It kills 100 people every day
Wed, 02 May 2012 00:01:17 GMT —
It kills 100 people every day. It is prescription drug overdose.
"I was told to talk about this by my adolescent patient who just became clean after a year long battle with opiate drug addiction, that she got addicted to by stealing from her parents and grandparents medicine cabinet when they were totally unaware," said Dr. LuAnn Labian from the Traverse Area Pediatrics and Adolescent Clinic. "That's pretty strong when it is coming from the kids themselves saying, 'help protect us.'"
According to the Center For Disease Control, drug overdose deaths tripled from 1990, and 75% of that is from opioid pain relievers. Common opioids include Vicodin, Oxycotin, Percocet, Methadone, and Codeine.
The CDC also reports there are 100 deaths a day from prescription drug overdose.

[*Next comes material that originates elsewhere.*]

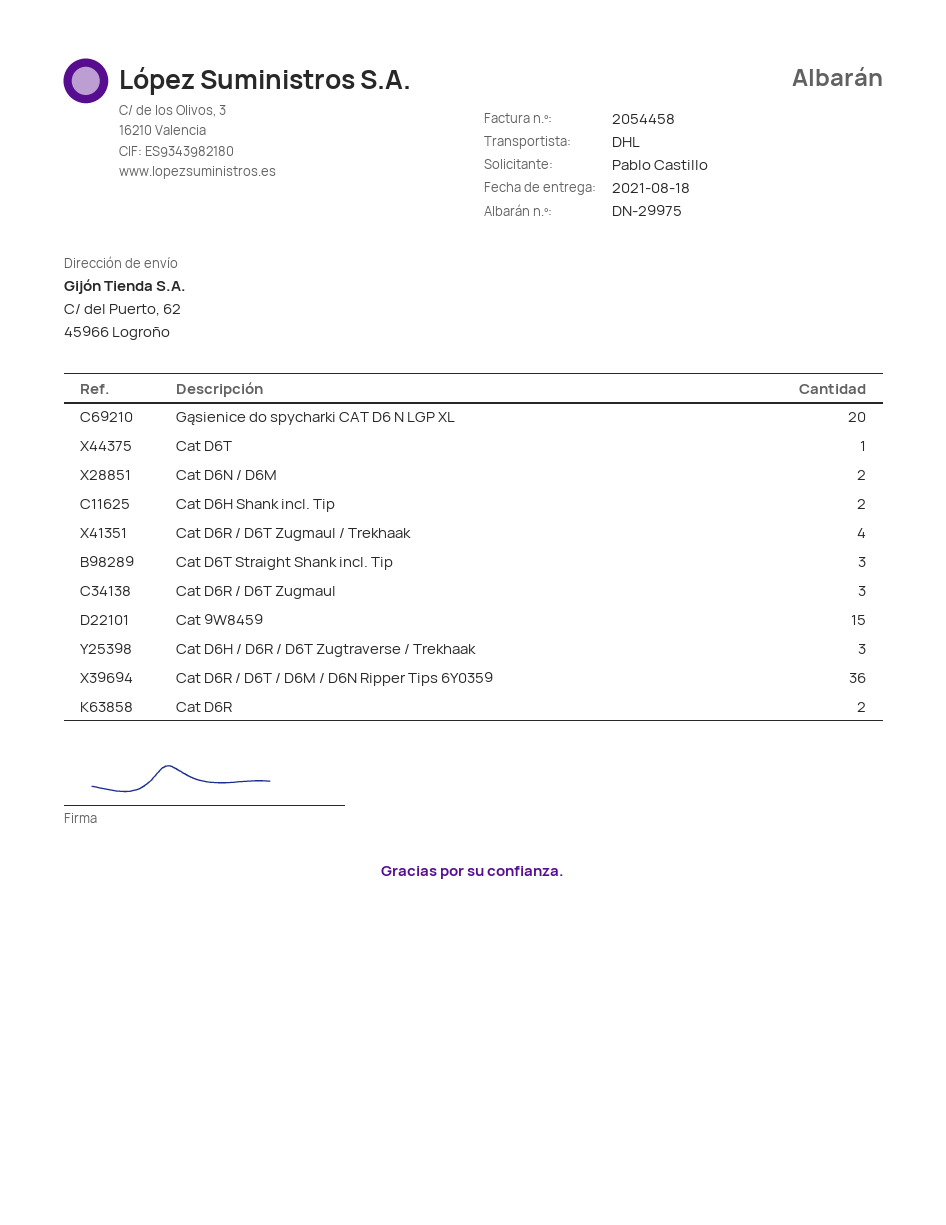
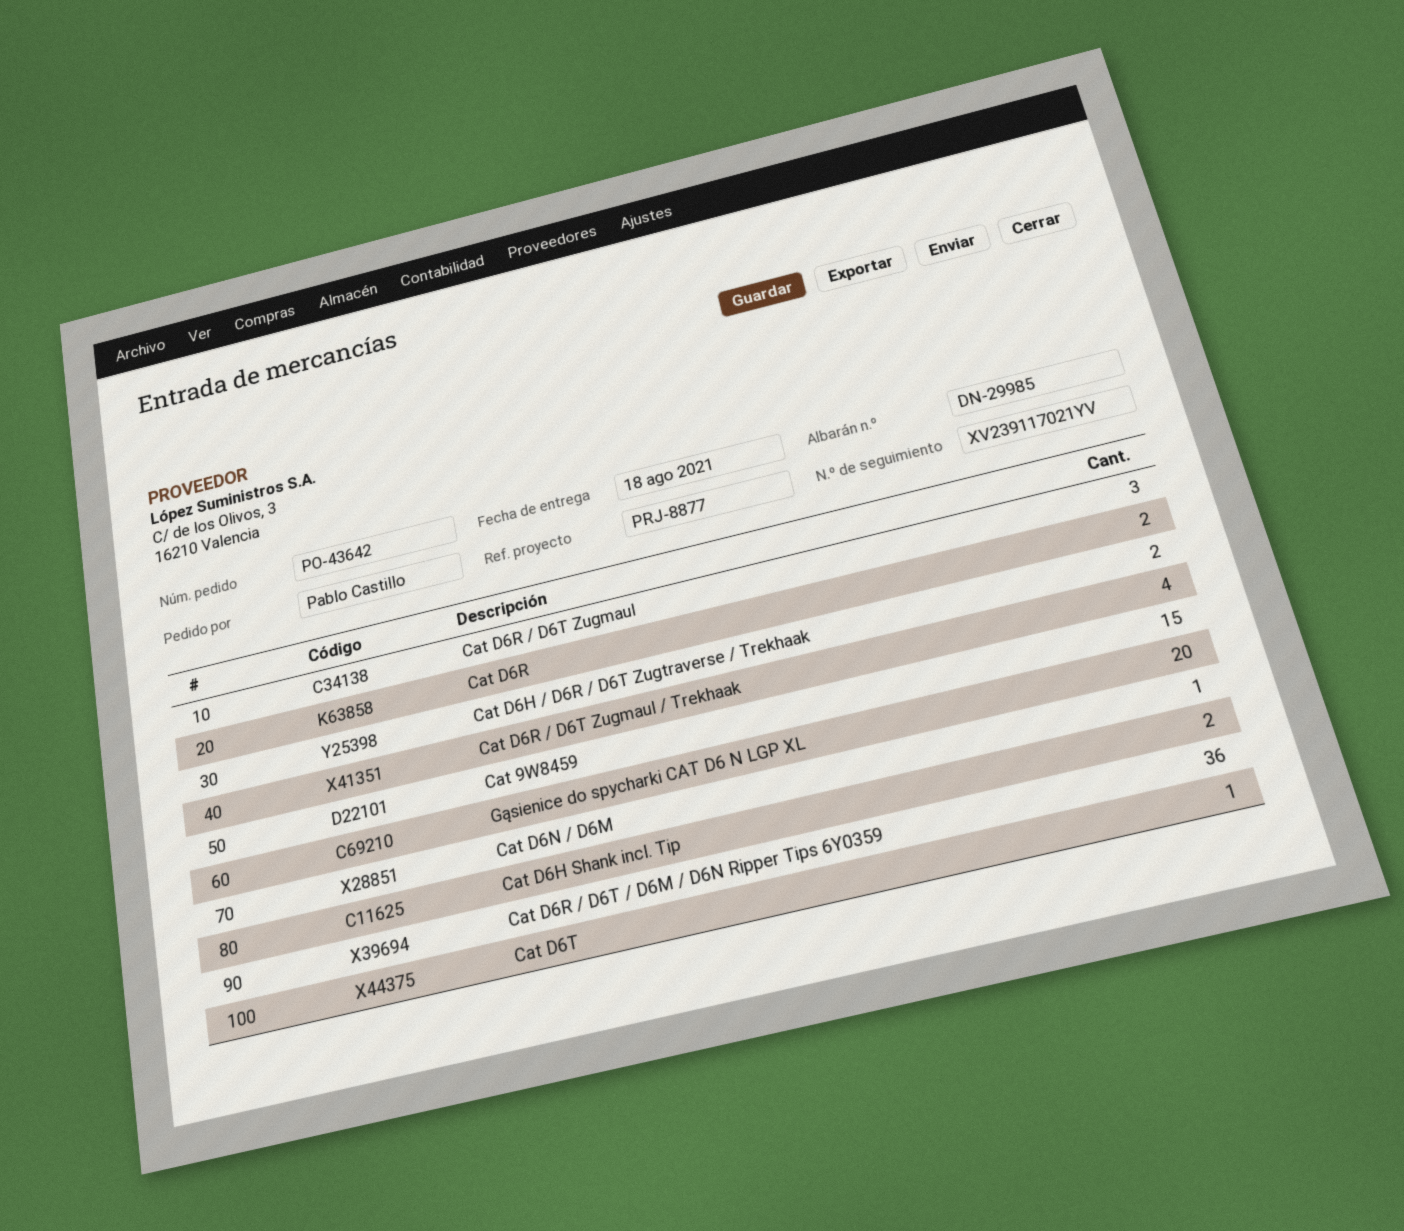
delivery note number: DN-29975 -> DN-29985
Cat D6N / D6M: 2 -> 1
Cat D6T Straight Shank incl. Tip: 3 -> none
Cat D6H / D6R / D6T Zugtraverse / Trekhaak: 3 -> 2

That is more than heroine and cocaine combined.
"In 2010, one in 10 people age 12 years and older have reported using prescription pain killers," said Dr. Labian. "Enough pain killers were prescribed to medicate every adult American around the clock for one month."
The CDC reports one baby is born drug addicted per hour in the U.S., and the average cost is $60,000 per stay in the hospital for withdrawal. Dr. Labian said Traverse City we went from three drug addicted babies in 2003, to 35 in 2009, and expects new numbers to be even higher.
"Some people may not be aware that these drugs can be dangerous and should only be taken with doctor supervision," said Labian. "And never shared with family members."
What can parents do?
The drug-free Northern Michigan campaign says "Be the solution." Dr. Labian agrees.
"Dispel the myth that prescription drugs are safe because they are prescribed by a physician," said Labian. "Also, dispel the perception that it is not a problem in our community."
Dr. Labian also said parents can reduce availability by placing prescription drugs in a safe, secure place, and by disposing of all medications properly when done using.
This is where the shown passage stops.